* **Your instructions**:
Provide only the number of lines in the records below that contain "centerline".

* **Data records**:
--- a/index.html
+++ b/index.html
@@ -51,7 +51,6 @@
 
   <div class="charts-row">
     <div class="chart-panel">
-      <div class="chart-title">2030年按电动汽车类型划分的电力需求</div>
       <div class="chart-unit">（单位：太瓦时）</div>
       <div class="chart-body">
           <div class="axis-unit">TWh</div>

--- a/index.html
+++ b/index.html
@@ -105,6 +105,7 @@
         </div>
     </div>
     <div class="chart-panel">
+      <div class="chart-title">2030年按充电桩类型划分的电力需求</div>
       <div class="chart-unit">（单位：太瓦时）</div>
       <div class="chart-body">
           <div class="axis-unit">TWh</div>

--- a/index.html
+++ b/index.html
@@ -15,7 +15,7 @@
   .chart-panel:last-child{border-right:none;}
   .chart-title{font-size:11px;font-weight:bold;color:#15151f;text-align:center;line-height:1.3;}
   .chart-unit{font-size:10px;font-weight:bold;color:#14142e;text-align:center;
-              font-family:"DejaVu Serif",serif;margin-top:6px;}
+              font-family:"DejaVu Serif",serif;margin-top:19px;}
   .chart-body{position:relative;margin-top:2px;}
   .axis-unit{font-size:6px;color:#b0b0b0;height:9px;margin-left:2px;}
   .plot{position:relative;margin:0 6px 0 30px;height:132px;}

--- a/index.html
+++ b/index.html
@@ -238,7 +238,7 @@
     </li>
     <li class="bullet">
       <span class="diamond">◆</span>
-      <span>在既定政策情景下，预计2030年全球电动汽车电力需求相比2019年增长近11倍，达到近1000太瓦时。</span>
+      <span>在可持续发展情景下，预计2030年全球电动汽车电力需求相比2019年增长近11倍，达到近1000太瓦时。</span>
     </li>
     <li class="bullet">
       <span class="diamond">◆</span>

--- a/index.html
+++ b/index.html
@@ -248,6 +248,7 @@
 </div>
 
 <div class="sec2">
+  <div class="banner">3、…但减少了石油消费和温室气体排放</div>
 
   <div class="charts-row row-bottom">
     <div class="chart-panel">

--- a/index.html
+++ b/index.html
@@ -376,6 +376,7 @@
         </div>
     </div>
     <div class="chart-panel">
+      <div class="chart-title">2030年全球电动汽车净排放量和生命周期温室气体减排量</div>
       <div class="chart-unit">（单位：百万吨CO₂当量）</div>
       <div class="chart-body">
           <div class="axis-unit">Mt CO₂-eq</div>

---

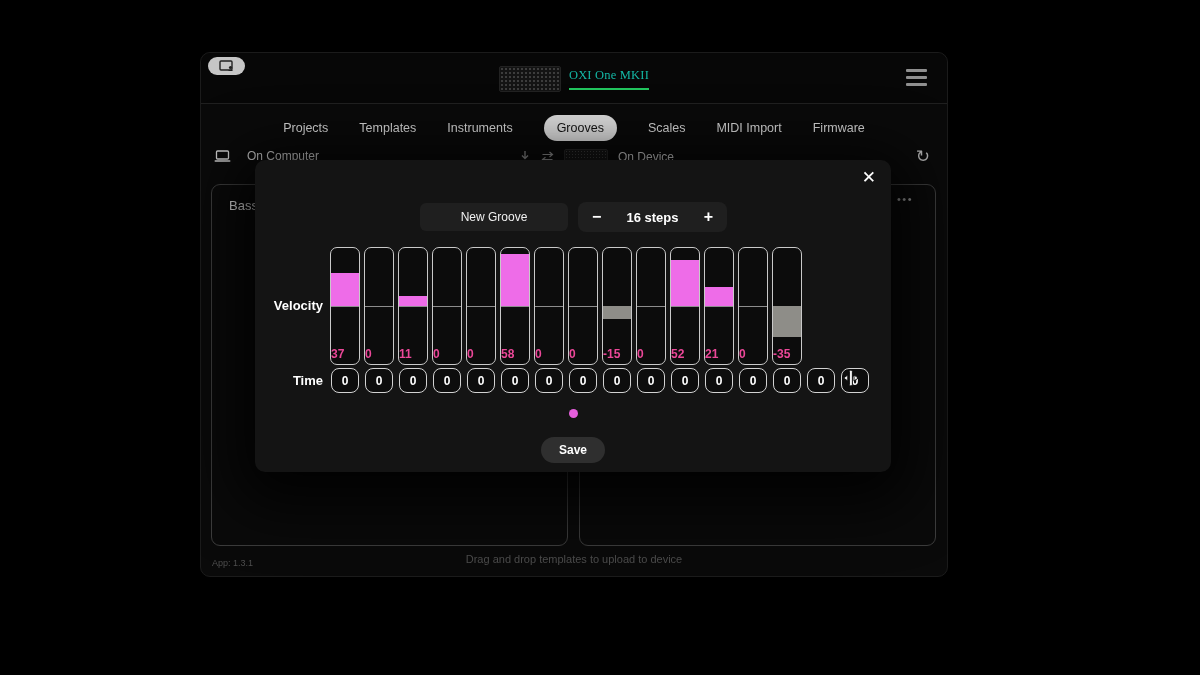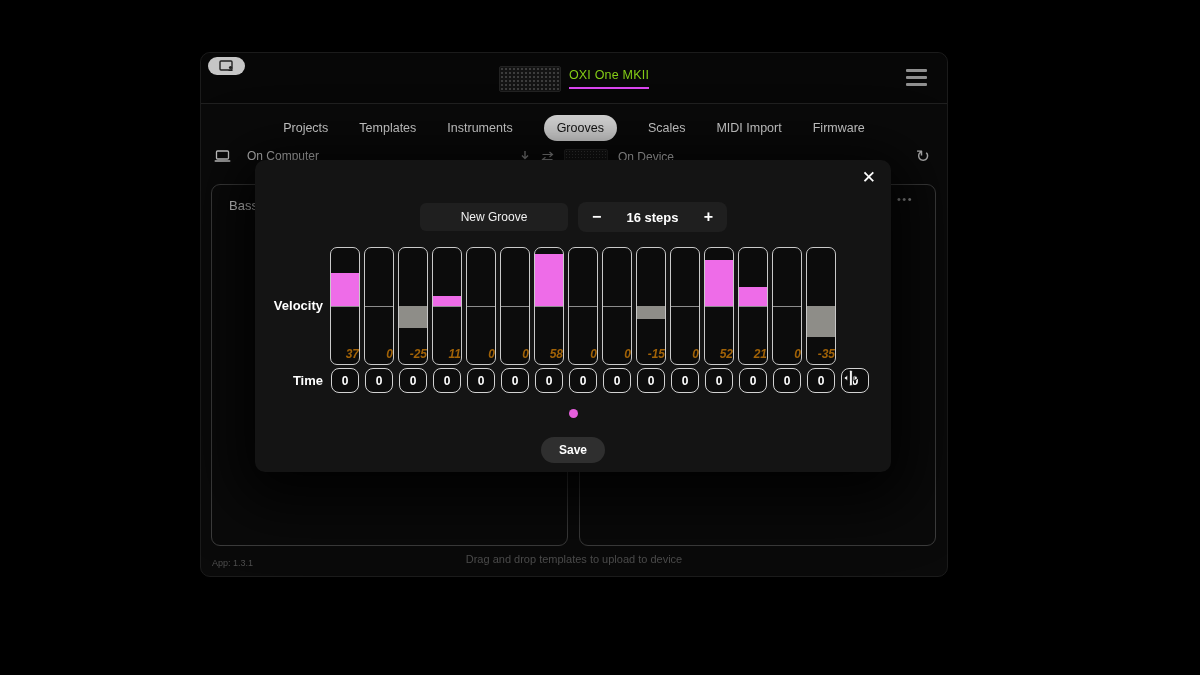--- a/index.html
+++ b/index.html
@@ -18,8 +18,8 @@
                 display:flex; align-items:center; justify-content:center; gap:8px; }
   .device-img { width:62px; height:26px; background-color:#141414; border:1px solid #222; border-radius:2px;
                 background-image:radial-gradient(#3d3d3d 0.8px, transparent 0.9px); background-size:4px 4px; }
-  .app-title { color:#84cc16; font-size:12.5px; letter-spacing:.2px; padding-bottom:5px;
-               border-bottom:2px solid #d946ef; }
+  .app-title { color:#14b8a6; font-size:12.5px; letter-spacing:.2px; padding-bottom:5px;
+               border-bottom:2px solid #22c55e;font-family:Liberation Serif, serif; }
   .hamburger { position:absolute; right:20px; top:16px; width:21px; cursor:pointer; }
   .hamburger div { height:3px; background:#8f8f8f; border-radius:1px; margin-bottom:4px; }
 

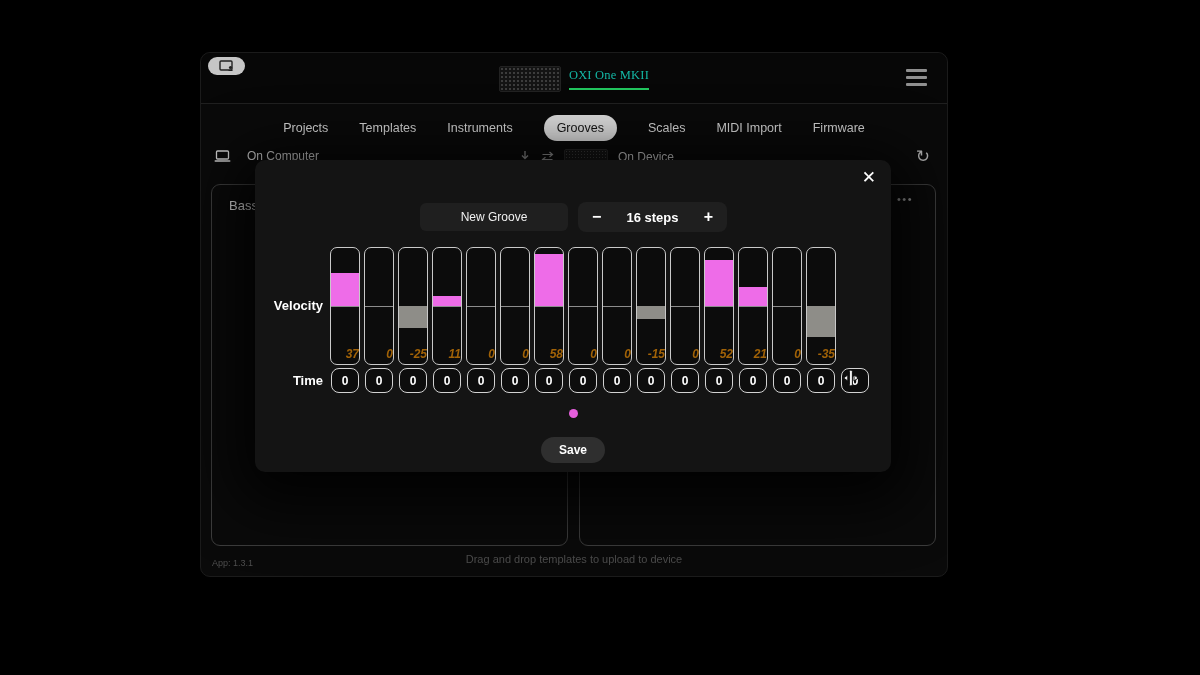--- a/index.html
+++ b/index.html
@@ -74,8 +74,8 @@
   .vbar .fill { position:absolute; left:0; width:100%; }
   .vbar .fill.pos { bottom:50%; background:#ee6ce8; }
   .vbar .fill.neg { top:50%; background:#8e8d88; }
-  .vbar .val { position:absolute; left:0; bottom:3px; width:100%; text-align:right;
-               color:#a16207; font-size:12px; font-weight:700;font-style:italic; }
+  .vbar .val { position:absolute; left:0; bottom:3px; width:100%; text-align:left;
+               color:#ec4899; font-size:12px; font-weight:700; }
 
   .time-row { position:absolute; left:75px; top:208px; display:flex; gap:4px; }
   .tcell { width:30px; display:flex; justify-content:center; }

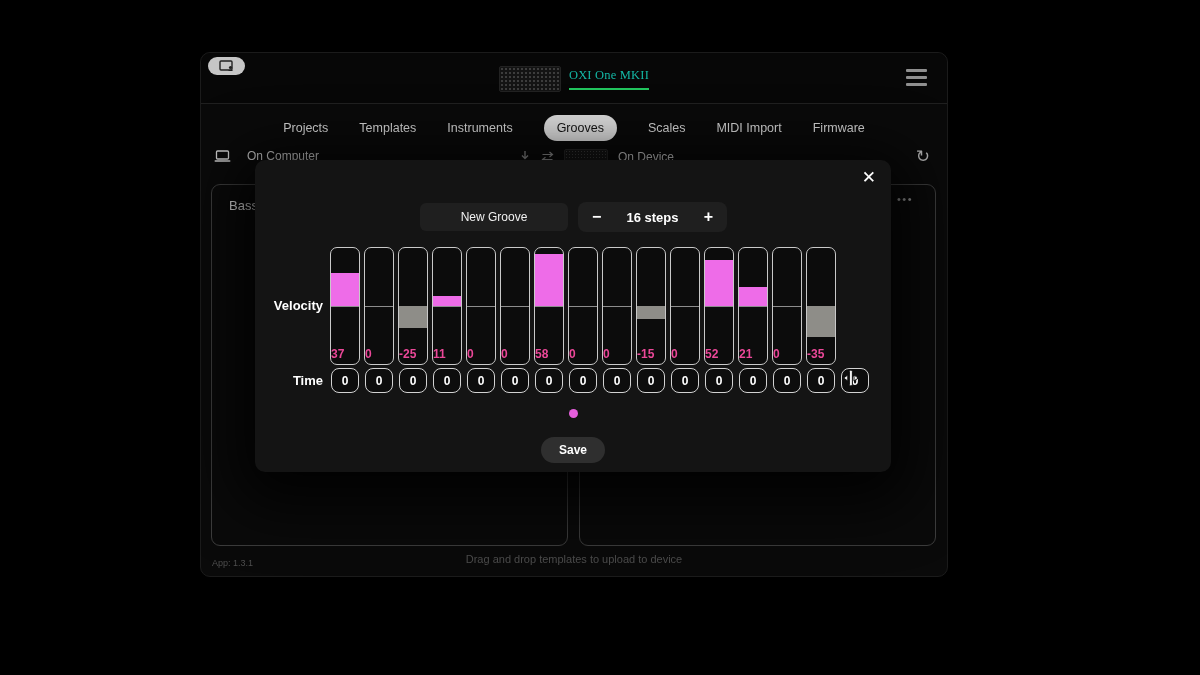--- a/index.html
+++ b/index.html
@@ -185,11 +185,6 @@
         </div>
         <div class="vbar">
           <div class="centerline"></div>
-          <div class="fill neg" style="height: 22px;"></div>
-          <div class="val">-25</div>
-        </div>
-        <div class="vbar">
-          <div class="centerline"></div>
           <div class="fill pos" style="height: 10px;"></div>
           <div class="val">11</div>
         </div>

* **Exercise solution**:
2